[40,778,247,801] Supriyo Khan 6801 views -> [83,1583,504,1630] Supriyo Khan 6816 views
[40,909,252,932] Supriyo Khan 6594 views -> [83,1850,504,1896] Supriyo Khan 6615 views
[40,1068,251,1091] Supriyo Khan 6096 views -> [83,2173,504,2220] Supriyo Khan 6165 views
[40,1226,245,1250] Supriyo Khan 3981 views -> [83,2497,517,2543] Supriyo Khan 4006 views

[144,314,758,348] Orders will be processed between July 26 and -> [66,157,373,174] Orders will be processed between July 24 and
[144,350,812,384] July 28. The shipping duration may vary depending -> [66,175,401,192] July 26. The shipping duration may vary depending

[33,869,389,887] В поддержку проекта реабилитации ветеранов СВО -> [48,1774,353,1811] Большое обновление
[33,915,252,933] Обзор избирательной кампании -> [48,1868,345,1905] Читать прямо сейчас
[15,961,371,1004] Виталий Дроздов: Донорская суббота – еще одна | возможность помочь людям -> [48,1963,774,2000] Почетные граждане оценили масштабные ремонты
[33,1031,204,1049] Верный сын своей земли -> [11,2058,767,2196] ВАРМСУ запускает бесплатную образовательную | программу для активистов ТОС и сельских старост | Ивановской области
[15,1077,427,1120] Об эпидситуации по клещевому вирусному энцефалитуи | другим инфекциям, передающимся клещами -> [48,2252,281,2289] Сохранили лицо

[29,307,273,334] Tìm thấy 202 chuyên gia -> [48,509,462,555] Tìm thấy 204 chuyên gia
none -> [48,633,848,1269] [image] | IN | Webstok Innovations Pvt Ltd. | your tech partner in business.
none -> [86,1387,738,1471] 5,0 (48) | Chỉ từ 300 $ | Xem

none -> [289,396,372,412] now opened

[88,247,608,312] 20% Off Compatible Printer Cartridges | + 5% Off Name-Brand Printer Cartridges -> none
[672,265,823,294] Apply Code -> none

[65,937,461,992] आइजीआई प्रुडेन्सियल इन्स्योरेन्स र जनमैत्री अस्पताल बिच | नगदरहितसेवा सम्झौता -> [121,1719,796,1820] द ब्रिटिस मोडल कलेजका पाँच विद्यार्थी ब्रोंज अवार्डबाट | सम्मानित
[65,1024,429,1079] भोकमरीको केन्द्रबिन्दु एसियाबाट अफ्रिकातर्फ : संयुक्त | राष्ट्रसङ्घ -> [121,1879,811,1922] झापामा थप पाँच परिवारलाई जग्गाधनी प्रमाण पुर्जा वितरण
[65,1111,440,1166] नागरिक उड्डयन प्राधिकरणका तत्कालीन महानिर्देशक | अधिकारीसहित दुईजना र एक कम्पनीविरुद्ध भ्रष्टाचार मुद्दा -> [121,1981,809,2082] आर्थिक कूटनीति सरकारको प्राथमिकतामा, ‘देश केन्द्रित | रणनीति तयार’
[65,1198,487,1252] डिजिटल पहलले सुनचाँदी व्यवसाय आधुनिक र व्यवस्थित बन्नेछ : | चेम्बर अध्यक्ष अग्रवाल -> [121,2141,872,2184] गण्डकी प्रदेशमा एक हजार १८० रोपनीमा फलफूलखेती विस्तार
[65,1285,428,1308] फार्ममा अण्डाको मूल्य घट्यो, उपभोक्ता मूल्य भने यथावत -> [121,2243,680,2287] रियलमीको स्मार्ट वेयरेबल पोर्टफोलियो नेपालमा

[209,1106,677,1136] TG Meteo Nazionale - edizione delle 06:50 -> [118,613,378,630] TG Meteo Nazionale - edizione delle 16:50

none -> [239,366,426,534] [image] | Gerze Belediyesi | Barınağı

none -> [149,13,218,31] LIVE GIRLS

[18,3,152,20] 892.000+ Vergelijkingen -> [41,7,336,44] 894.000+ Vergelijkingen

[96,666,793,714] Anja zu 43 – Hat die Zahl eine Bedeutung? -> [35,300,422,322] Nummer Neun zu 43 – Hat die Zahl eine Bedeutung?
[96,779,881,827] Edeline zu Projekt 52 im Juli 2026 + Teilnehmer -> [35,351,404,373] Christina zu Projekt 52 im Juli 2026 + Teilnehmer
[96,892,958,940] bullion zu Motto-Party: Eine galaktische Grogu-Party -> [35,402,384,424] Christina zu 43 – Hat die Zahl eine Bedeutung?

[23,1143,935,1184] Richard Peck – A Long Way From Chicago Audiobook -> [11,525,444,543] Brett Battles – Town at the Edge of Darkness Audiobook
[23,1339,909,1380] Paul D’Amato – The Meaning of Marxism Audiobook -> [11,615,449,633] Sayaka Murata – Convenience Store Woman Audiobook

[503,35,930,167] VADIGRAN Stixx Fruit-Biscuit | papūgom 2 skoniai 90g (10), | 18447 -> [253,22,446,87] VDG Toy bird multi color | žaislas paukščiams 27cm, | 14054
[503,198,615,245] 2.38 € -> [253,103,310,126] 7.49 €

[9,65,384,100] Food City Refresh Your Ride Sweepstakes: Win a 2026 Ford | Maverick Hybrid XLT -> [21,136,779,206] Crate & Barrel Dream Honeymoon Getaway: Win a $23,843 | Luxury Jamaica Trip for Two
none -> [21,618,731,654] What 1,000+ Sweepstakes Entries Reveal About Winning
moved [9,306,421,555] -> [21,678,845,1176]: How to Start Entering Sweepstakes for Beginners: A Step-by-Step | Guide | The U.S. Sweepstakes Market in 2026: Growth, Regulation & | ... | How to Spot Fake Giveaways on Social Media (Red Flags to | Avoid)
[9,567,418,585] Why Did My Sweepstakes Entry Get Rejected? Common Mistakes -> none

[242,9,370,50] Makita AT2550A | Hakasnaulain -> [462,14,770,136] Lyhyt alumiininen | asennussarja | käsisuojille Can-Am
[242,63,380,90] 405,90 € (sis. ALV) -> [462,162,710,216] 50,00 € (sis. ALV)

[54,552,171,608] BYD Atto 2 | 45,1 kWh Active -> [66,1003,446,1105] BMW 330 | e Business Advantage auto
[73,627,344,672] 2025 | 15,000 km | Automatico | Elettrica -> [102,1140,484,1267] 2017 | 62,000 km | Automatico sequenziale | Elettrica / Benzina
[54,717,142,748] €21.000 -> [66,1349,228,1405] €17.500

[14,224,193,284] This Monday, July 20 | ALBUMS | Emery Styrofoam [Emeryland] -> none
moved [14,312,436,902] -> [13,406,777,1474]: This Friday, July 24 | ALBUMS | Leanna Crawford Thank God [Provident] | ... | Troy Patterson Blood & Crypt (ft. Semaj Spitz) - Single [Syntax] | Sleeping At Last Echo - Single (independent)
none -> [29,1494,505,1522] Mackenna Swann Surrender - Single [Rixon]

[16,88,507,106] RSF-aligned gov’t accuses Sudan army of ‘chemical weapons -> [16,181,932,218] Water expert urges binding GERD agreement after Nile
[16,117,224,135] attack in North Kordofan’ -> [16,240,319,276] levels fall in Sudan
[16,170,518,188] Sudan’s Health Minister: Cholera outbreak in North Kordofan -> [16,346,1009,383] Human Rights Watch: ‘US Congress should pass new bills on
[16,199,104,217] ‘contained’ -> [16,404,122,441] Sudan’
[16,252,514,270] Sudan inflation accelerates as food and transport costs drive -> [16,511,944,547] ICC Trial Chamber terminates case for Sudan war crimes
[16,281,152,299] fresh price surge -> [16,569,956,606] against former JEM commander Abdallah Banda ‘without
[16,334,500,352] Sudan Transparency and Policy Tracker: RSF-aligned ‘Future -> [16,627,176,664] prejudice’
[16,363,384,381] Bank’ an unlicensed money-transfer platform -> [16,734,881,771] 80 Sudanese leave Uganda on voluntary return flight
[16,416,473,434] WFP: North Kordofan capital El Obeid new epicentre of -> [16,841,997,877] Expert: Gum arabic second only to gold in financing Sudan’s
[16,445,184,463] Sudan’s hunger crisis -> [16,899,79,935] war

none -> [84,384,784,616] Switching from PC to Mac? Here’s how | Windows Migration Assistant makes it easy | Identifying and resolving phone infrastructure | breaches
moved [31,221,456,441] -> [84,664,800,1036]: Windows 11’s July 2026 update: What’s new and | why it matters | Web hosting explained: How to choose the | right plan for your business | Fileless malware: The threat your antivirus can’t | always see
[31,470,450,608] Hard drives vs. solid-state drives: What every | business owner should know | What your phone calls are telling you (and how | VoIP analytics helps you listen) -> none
——————————
DESCRIPTION OF THE TASK
Repeat, word for word, the lines above between the line holding "none -> [48,633,848,1269]" and the line holding "[96,779,881,827] Edeline zu", inclusive; omit everything else.

EXERCISE ANSWER
none -> [48,633,848,1269] [image] | IN | Webstok Innovations Pvt Ltd. | your tech partner in business.
none -> [86,1387,738,1471] 5,0 (48) | Chỉ từ 300 $ | Xem

none -> [289,396,372,412] now opened

[88,247,608,312] 20% Off Compatible Printer Cartridges | + 5% Off Name-Brand Printer Cartridges -> none
[672,265,823,294] Apply Code -> none

[65,937,461,992] आइजीआई प्रुडेन्सियल इन्स्योरेन्स र जनमैत्री अस्पताल बिच | नगदरहितसेवा सम्झौता -> [121,1719,796,1820] द ब्रिटिस मोडल कलेजका पाँच विद्यार्थी ब्रोंज अवार्डबाट | सम्मानित
[65,1024,429,1079] भोकमरीको केन्द्रबिन्दु एसियाबाट अफ्रिकातर्फ : संयुक्त | राष्ट्रसङ्घ -> [121,1879,811,1922] झापामा थप पाँच परिवारलाई जग्गाधनी प्रमाण पुर्जा वितरण
[65,1111,440,1166] नागरिक उड्डयन प्राधिकरणका तत्कालीन महानिर्देशक | अधिकारीसहित दुईजना र एक कम्पनीविरुद्ध भ्रष्टाचार मुद्दा -> [121,1981,809,2082] आर्थिक कूटनीति सरकारको प्राथमिकतामा, ‘देश केन्द्रित | रणनीति तयार’
[65,1198,487,1252] डिजिटल पहलले सुनचाँदी व्यवसाय आधुनिक र व्यवस्थित बन्नेछ : | चेम्बर अध्यक्ष अग्रवाल -> [121,2141,872,2184] गण्डकी प्रदेशमा एक हजार १८० रोपनीमा फलफूलखेती विस्तार
[65,1285,428,1308] फार्ममा अण्डाको मूल्य घट्यो, उपभोक्ता मूल्य भने यथावत -> [121,2243,680,2287] रियलमीको स्मार्ट वेयरेबल पोर्टफोलियो नेपालमा

[209,1106,677,1136] TG Meteo Nazionale - edizione delle 06:50 -> [118,613,378,630] TG Meteo Nazionale - edizione delle 16:50

none -> [239,366,426,534] [image] | Gerze Belediyesi | Barınağı

none -> [149,13,218,31] LIVE GIRLS

[18,3,152,20] 892.000+ Vergelijkingen -> [41,7,336,44] 894.000+ Vergelijkingen

[96,666,793,714] Anja zu 43 – Hat die Zahl eine Bedeutung? -> [35,300,422,322] Nummer Neun zu 43 – Hat die Zahl eine Bedeutung?
[96,779,881,827] Edeline zu Projekt 52 im Juli 2026 + Teilnehmer -> [35,351,404,373] Christina zu Projekt 52 im Juli 2026 + Teilnehmer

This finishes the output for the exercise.